Supplied entries: Begin

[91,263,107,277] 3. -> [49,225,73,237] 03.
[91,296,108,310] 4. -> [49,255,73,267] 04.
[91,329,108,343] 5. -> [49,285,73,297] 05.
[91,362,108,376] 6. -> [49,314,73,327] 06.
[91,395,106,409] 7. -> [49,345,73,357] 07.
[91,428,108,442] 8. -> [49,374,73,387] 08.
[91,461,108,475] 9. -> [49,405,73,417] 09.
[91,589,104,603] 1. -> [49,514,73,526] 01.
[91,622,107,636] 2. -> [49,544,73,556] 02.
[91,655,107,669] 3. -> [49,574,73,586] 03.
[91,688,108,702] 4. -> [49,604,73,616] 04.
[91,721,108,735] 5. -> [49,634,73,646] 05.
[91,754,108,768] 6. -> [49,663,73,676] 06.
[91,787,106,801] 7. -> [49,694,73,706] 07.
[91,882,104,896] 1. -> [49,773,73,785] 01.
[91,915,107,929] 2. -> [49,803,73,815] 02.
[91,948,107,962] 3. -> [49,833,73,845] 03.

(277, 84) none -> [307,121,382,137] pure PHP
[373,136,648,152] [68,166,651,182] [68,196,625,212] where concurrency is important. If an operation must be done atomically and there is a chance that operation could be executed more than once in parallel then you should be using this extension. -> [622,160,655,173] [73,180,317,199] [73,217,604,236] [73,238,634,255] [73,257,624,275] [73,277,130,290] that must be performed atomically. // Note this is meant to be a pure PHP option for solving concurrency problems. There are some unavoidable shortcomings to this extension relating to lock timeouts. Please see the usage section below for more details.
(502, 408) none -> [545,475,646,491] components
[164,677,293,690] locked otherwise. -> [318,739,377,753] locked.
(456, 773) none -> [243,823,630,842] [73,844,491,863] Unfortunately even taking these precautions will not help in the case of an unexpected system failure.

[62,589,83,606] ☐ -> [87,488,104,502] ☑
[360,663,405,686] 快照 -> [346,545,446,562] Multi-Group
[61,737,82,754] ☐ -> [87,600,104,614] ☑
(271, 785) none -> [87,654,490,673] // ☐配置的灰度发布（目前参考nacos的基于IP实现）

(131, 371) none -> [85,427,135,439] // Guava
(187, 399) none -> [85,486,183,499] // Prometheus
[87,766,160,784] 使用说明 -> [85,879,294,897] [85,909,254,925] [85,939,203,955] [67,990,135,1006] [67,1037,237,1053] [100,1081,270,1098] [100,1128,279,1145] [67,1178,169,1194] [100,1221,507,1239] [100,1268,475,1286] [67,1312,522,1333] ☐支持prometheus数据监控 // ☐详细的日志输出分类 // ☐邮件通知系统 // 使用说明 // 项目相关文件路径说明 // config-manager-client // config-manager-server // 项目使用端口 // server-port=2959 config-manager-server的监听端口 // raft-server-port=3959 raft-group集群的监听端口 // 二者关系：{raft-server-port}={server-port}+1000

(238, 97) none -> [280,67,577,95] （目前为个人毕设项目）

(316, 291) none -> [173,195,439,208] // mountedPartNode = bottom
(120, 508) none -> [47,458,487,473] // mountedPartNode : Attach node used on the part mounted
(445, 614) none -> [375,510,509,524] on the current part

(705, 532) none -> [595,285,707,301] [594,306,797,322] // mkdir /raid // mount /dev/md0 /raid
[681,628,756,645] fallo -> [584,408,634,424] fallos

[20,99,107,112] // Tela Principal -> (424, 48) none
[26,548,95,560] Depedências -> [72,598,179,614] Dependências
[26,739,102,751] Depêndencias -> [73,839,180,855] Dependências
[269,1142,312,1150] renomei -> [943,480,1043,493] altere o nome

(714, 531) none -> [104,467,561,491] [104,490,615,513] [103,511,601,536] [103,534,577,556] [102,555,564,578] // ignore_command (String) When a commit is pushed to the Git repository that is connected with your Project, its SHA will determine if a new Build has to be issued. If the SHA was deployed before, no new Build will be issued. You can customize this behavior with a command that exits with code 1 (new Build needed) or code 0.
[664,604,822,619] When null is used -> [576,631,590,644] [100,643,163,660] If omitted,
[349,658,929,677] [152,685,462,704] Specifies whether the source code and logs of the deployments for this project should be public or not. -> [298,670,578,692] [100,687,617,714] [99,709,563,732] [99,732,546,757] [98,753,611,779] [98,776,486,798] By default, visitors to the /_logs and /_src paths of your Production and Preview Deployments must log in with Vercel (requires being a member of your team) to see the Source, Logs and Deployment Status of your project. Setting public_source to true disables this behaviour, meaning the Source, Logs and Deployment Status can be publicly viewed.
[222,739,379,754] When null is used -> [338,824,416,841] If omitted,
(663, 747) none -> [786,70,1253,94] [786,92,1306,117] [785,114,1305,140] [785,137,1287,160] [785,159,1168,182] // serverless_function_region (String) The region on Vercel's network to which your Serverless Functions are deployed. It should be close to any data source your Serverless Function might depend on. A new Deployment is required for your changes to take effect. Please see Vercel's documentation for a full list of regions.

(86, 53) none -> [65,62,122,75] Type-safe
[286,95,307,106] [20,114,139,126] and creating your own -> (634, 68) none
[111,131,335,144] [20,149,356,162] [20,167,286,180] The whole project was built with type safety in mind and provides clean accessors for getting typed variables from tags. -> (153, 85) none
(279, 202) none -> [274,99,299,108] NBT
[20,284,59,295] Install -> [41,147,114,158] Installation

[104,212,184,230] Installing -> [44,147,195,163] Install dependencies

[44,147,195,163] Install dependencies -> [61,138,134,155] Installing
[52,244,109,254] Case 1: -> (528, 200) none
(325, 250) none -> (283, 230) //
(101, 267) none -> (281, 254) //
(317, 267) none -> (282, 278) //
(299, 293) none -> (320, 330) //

Supplied entries: End

Task prompt: All the records above must be transcribed without a single change to any word.

Solved problem:
[91,263,107,277] 3. -> [49,225,73,237] 03.
[91,296,108,310] 4. -> [49,255,73,267] 04.
[91,329,108,343] 5. -> [49,285,73,297] 05.
[91,362,108,376] 6. -> [49,314,73,327] 06.
[91,395,106,409] 7. -> [49,345,73,357] 07.
[91,428,108,442] 8. -> [49,374,73,387] 08.
[91,461,108,475] 9. -> [49,405,73,417] 09.
[91,589,104,603] 1. -> [49,514,73,526] 01.
[91,622,107,636] 2. -> [49,544,73,556] 02.
[91,655,107,669] 3. -> [49,574,73,586] 03.
[91,688,108,702] 4. -> [49,604,73,616] 04.
[91,721,108,735] 5. -> [49,634,73,646] 05.
[91,754,108,768] 6. -> [49,663,73,676] 06.
[91,787,106,801] 7. -> [49,694,73,706] 07.
[91,882,104,896] 1. -> [49,773,73,785] 01.
[91,915,107,929] 2. -> [49,803,73,815] 02.
[91,948,107,962] 3. -> [49,833,73,845] 03.

(277, 84) none -> [307,121,382,137] pure PHP
[373,136,648,152] [68,166,651,182] [68,196,625,212] where concurrency is important. If an operation must be done atomically and there is a chance that operation could be executed more than once in parallel then you should be using this extension. -> [622,160,655,173] [73,180,317,199] [73,217,604,236] [73,238,634,255] [73,257,624,275] [73,277,130,290] that must be performed atomically. // Note this is meant to be a pure PHP option for solving concurrency problems. There are some unavoidable shortcomings to this extension relating to lock timeouts. Please see the usage section below for more details.
(502, 408) none -> [545,475,646,491] components
[164,677,293,690] locked otherwise. -> [318,739,377,753] locked.
(456, 773) none -> [243,823,630,842] [73,844,491,863] Unfortunately even taking these precautions will not help in the case of an unexpected system failure.

[62,589,83,606] ☐ -> [87,488,104,502] ☑
[360,663,405,686] 快照 -> [346,545,446,562] Multi-Group
[61,737,82,754] ☐ -> [87,600,104,614] ☑
(271, 785) none -> [87,654,490,673] // ☐配置的灰度发布（目前参考nacos的基于IP实现）

(131, 371) none -> [85,427,135,439] // Guava
(187, 399) none -> [85,486,183,499] // Prometheus
[87,766,160,784] 使用说明 -> [85,879,294,897] [85,909,254,925] [85,939,203,955] [67,990,135,1006] [67,1037,237,1053] [100,1081,270,1098] [100,1128,279,1145] [67,1178,169,1194] [100,1221,507,1239] [100,1268,475,1286] [67,1312,522,1333] ☐支持prometheus数据监控 // ☐详细的日志输出分类 // ☐邮件通知系统 // 使用说明 // 项目相关文件路径说明 // config-manager-client // config-manager-server // 项目使用端口 // server-port=2959 config-manager-server的监听端口 // raft-server-port=3959 raft-group集群的监听端口 // 二者关系：{raft-server-port}={server-port}+1000

(238, 97) none -> [280,67,577,95] （目前为个人毕设项目）

(316, 291) none -> [173,195,439,208] // mountedPartNode = bottom
(120, 508) none -> [47,458,487,473] // mountedPartNode : Attach node used on the part mounted
(445, 614) none -> [375,510,509,524] on the current part

(705, 532) none -> [595,285,707,301] [594,306,797,322] // mkdir /raid // mount /dev/md0 /raid
[681,628,756,645] fallo -> [584,408,634,424] fallos

[20,99,107,112] // Tela Principal -> (424, 48) none
[26,548,95,560] Depedências -> [72,598,179,614] Dependências
[26,739,102,751] Depêndencias -> [73,839,180,855] Dependências
[269,1142,312,1150] renomei -> [943,480,1043,493] altere o nome

(714, 531) none -> [104,467,561,491] [104,490,615,513] [103,511,601,536] [103,534,577,556] [102,555,564,578] // ignore_command (String) When a commit is pushed to the Git repository that is connected with your Project, its SHA will determine if a new Build has to be issued. If the SHA was deployed before, no new Build will be issued. You can customize this behavior with a command that exits with code 1 (new Build needed) or code 0.
[664,604,822,619] When null is used -> [576,631,590,644] [100,643,163,660] If omitted,
[349,658,929,677] [152,685,462,704] Specifies whether the source code and logs of the deployments for this project should be public or not. -> [298,670,578,692] [100,687,617,714] [99,709,563,732] [99,732,546,757] [98,753,611,779] [98,776,486,798] By default, visitors to the /_logs and /_src paths of your Production and Preview Deployments must log in with Vercel (requires being a member of your team) to see the Source, Logs and Deployment Status of your project. Setting public_source to true disables this behaviour, meaning the Source, Logs and Deployment Status can be publicly viewed.
[222,739,379,754] When null is used -> [338,824,416,841] If omitted,
(663, 747) none -> [786,70,1253,94] [786,92,1306,117] [785,114,1305,140] [785,137,1287,160] [785,159,1168,182] // serverless_function_region (String) The region on Vercel's network to which your Serverless Functions are deployed. It should be close to any data source your Serverless Function might depend on. A new Deployment is required for your changes to take effect. Please see Vercel's documentation for a full list of regions.

(86, 53) none -> [65,62,122,75] Type-safe
[286,95,307,106] [20,114,139,126] and creating your own -> (634, 68) none
[111,131,335,144] [20,149,356,162] [20,167,286,180] The whole project was built with type safety in mind and provides clean accessors for getting typed variables from tags. -> (153, 85) none
(279, 202) none -> [274,99,299,108] NBT
[20,284,59,295] Install -> [41,147,114,158] Installation

[104,212,184,230] Installing -> [44,147,195,163] Install dependencies

[44,147,195,163] Install dependencies -> [61,138,134,155] Installing
[52,244,109,254] Case 1: -> (528, 200) none
(325, 250) none -> (283, 230) //
(101, 267) none -> (281, 254) //
(317, 267) none -> (282, 278) //
(299, 293) none -> (320, 330) //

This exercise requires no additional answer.